Is Leasing a Car a Good Option for Me?

Bob, Vice President, Lending

Leasing is a popular car buying option for many shoppers. In fact, leasing accounted for 20 percent of new car sales this year according to Edmunds.com. Often car shoppers go to the dealership with the intent to purchase a car, but switch to the leasing option to get a car they otherwise couldn’t afford.

 

Leasing can make sense for some buyers; however, it can cause problems for many other consumers. Remember, you don’t own the car. You make payments for the term of the lease, typically 2-4 years and at the end of that period, you walk away with nothing and may even be required to pay a termination fee of several hundred dollars. Worse yet, if you turn in the car and it has some body damage or your mileage is over your annual allotment, you’ll be required to pay hefty fees to the dealer. Here’s how to decide if a lease is right for you.

 

You should NOT lease if:

 

You’re keeping the car. If you will definitely keep the vehicle more than three years, buying is a better option for you.

 

You drive too much. Leases typically limit you to 10,000-12,000 miles per year. You can negotiate more miles on your lease; however you will pay a premium. When you return the car after the term of your lease ends, you will have to pay a penalty for any miles driven over the annual limit, so it’s essential that you stay within the mileage guidelines.

 

The term is too long. You shouldn’t get into a lease with a term longer than three or four years. After that time, you will probably need to spend some extra money maintaining a car for the dealer. Additionally, you may be required to pay for an extended warranty if the term exceeds the normal warranty period.

 

You want to pay off your car. If you look forward to the day you’ll be car payment free, a lease is not a good option for you. At the end of your lease, you will not own the car and you will not have any “equity” with which to make a down payment on a new car. You may be forced into another lease. Even if you keep the car, you’ll have to refinance.

 

You should consider a lease if:

 

You change cars often. If you’re a driver who buys a new car every two years, a short term lease could benefit you.

 

You can secure a significantly lower payment. Leasing can be a cheaper option if you’re able to get significantly lower monthly payments compared to buying. That’s because payments are calculated on depreciation costs – the difference between the price of the car and the value of the car after the lease ends. Cars that hold their resale value tend to facilitate a lower monthly payment.

 

You use your car exclusively for business.

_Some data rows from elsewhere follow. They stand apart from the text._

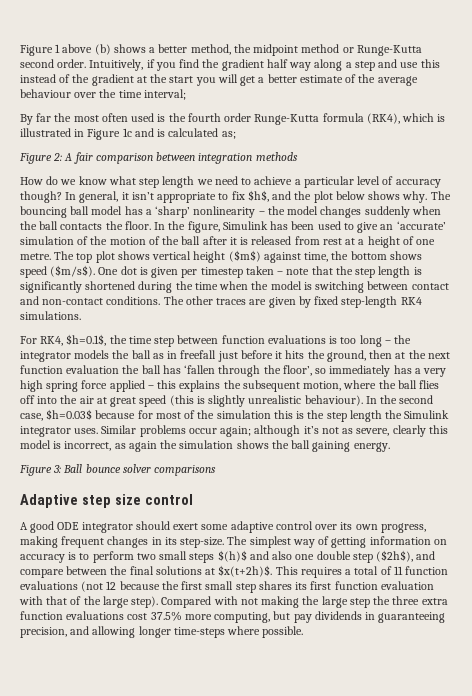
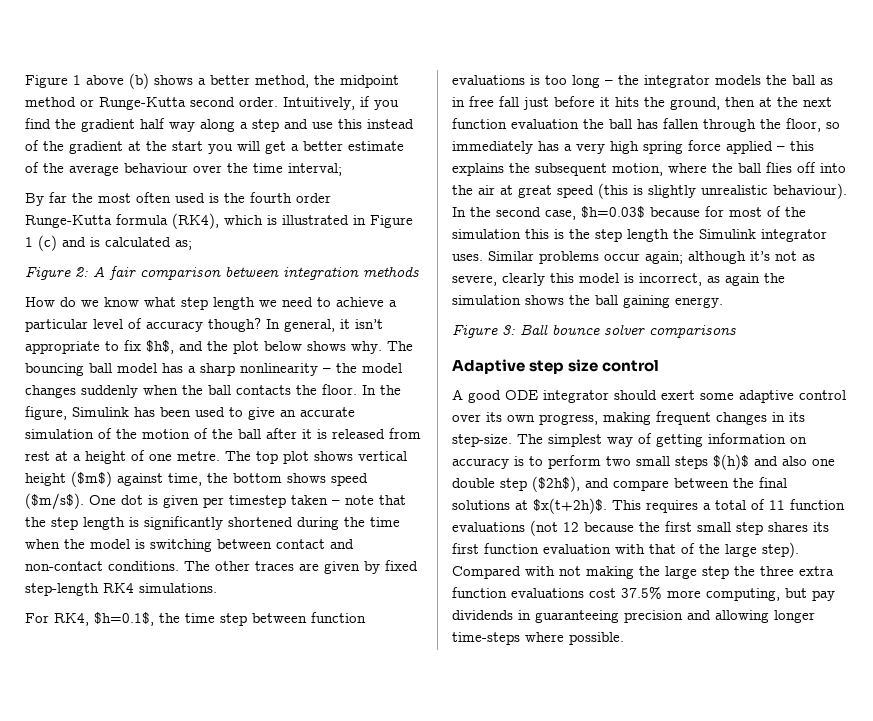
[122,128,132,137] 1c -> [25,235,57,251] 1 (c)
[155,206,191,218] ‘sharp’ -> [200,363,235,376] sharp
[396,221,446,230] ‘accurate’ -> [300,407,355,417] accurate
[180,350,217,359] freefall -> [469,96,519,107] free fall
[184,365,216,374] ‘fallen -> [663,118,699,129] fallen
[282,365,312,376] floor’, -> [786,118,821,132] floor,
[20,627,67,638] precision, -> [624,610,683,623] precision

Your business may be able to deduct or write-off leasing expenses, depending on where you live and your business. Please consult your tax advisor regarding your situation.

 

You drive very few miles. You may be able to negotiate a low-mileage lease at a lower cost. However, be realistic, it’s significantly cheaper to pay for those miles up front than the penalty fees at the close of your term.

 

If you decide to lease, here are some important facts and questions:

 

Fees. Taxes and fees are NOT included in advertised lease payments. Ask if you will be required to pay drive off or up-front fees, a deposit at closing, a disposition fee at the end of the lease or excessive wear and tear costs. None of those expenses will go towards the cost of the car or lease payment. Factor in those costs over the term of the lease.

 

Qualifications. Changes in the auto marketplace have limited which consumers will be able to lease. Dealerships are often inundated with returned lease cars, with few options to resell them. For that reason, affordable leases may be limited to very high credit scores.

 

Limitations. Before you sign, check the mileage limitations, all fees and charges, the “factored” interest rate, the length of the lease, and the balloon payment if you decide to “buy out” the lease, or keep the car.